**What you should do**
From the listing below, extract every line containing "build".

**Record excerpts**
=== Section Start ===
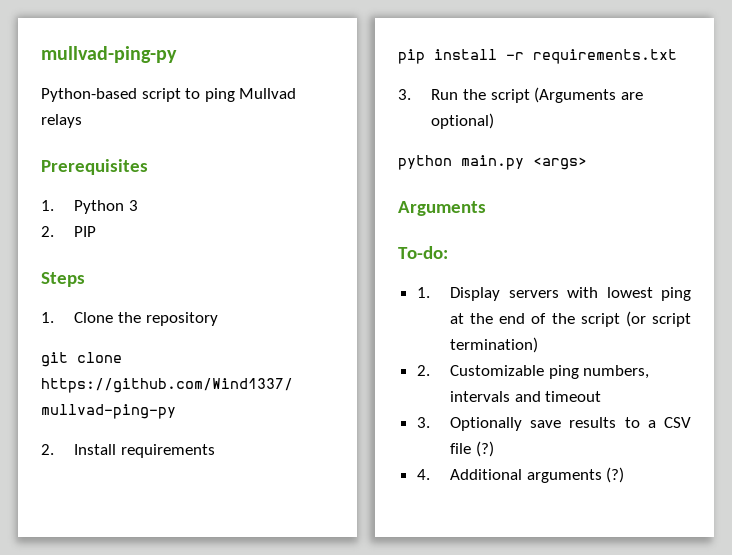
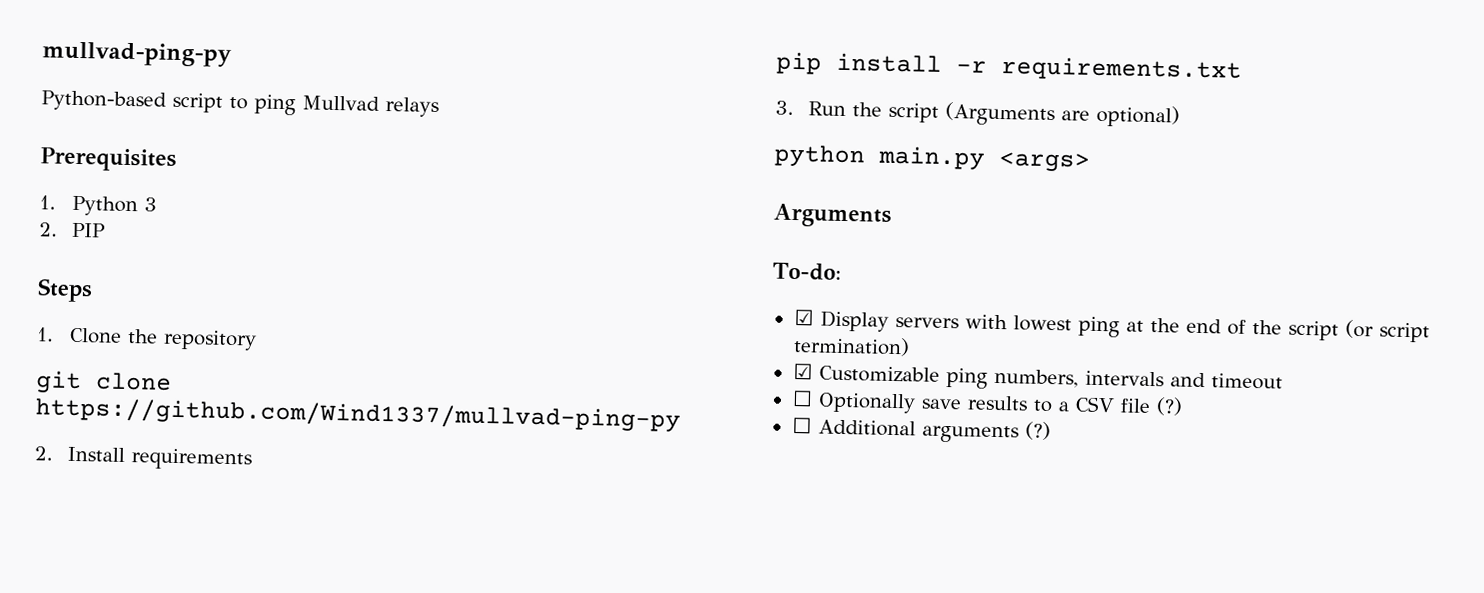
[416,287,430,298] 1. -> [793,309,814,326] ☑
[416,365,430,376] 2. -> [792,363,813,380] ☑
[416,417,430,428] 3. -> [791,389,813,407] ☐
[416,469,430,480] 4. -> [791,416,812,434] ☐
=== Section End ===
=== Section Start ===
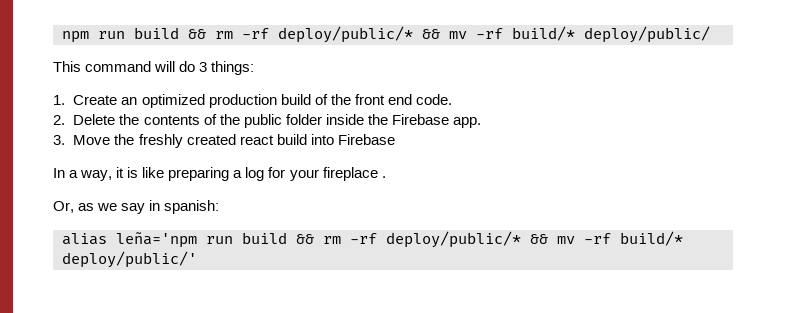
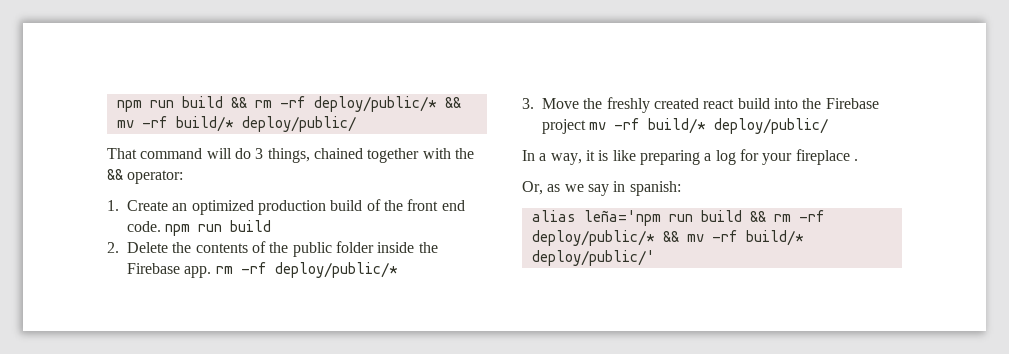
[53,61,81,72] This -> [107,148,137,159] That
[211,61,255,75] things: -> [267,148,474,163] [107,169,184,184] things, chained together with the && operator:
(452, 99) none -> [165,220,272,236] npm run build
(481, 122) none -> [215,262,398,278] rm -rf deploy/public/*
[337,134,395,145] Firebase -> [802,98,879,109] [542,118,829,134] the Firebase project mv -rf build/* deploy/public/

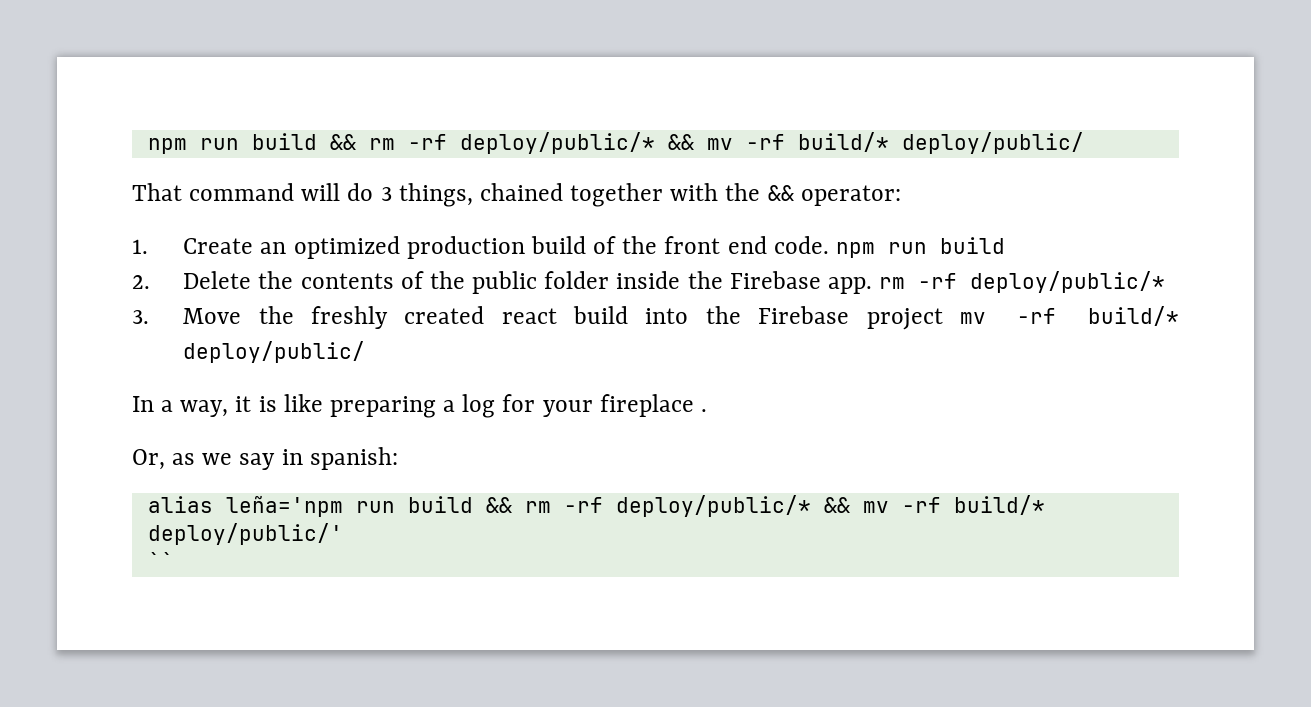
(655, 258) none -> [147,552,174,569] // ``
=== Section End ===
=== Section Start ===
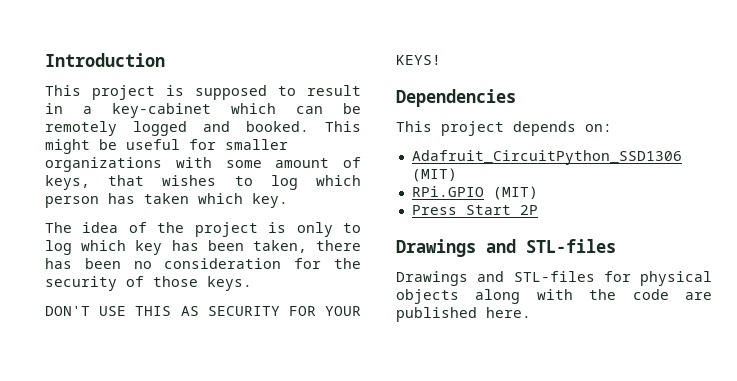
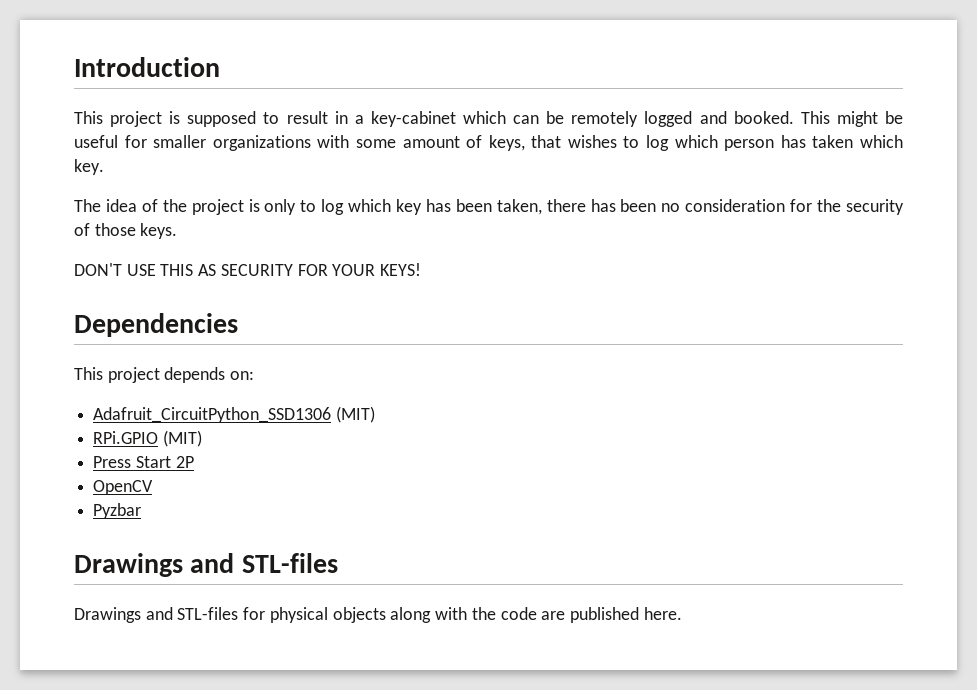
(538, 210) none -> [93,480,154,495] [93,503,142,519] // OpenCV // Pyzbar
=== Section End ===
**Solution to this exercise**
(452, 99) none -> [165,220,272,236] npm run build
[337,134,395,145] Firebase -> [802,98,879,109] [542,118,829,134] the Firebase project mv -rf build/* deploy/public/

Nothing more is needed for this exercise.